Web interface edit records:
============================================================
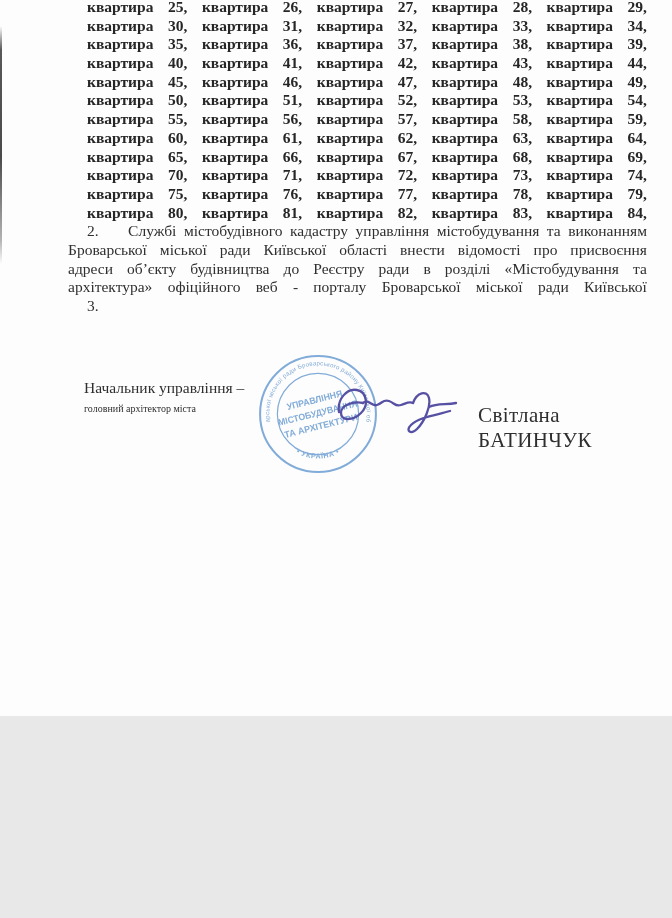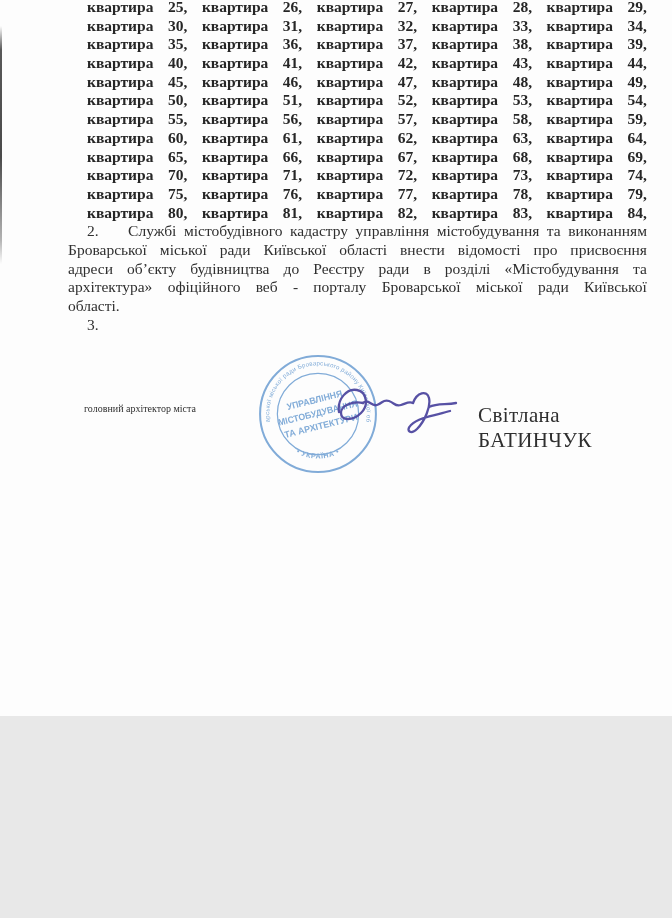--- a/index.html
+++ b/index.html
@@ -226,27 +226,27 @@
           <span>офіційного</span>
           <span>веб</span>
           <span>-</span>
           <span>порталу</span>
           <span>Броварської</span>
           <span>міської</span>
           <span>ради</span>
           <span>Київської</span>
         </div>
       </div>
-    <div class="lastline">області.</div>
 
     <div class="p3line indent">
       <span class="num">3.</span>
     </div>
   </div>
 
+  <div class="sig-line1">Начальник управління –</div>
   <div class="sig-line2">головний архітектор міста</div>
   <div class="sig-name">Світлана БАТИНЧУК</div>
 
   <svg class="stamp" viewBox="0 0 124 124">
     <defs>
       <path id="arcTop" d="M 14.7,70.3 A 48,48 0 1 1 109.3,70.3" fill="none"></path>
       <path id="arcBottom" d="M 26,87.2 A 44,44 0 0 0 98,87.2" fill="none"></path>
     </defs>
     <circle cx="62" cy="62" r="57" fill="none" stroke="#74a3d4" stroke-width="2"></circle>
     <circle cx="62" cy="62" r="40" fill="none" stroke="#74a3d4" stroke-width="1.2"></circle>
============================================================
* About this exercise *
Retype the data above in full, exactly as it stands, and skip any image.

* Solution *
--- a/index.html
+++ b/index.html
@@ -226,27 +226,27 @@
           <span>офіційного</span>
           <span>веб</span>
           <span>-</span>
           <span>порталу</span>
           <span>Броварської</span>
           <span>міської</span>
           <span>ради</span>
           <span>Київської</span>
         </div>
       </div>
-    <div class="lastline">області.</div>
 
     <div class="p3line indent">
       <span class="num">3.</span>
     </div>
   </div>
 
+  <div class="sig-line1">Начальник управління –</div>
   <div class="sig-line2">головний архітектор міста</div>
   <div class="sig-name">Світлана БАТИНЧУК</div>
 
   <svg class="stamp" viewBox="0 0 124 124">
     <defs>
       <path id="arcTop" d="M 14.7,70.3 A 48,48 0 1 1 109.3,70.3" fill="none"></path>
       <path id="arcBottom" d="M 26,87.2 A 44,44 0 0 0 98,87.2" fill="none"></path>
     </defs>
     <circle cx="62" cy="62" r="57" fill="none" stroke="#74a3d4" stroke-width="2"></circle>
     <circle cx="62" cy="62" r="40" fill="none" stroke="#74a3d4" stroke-width="1.2"></circle>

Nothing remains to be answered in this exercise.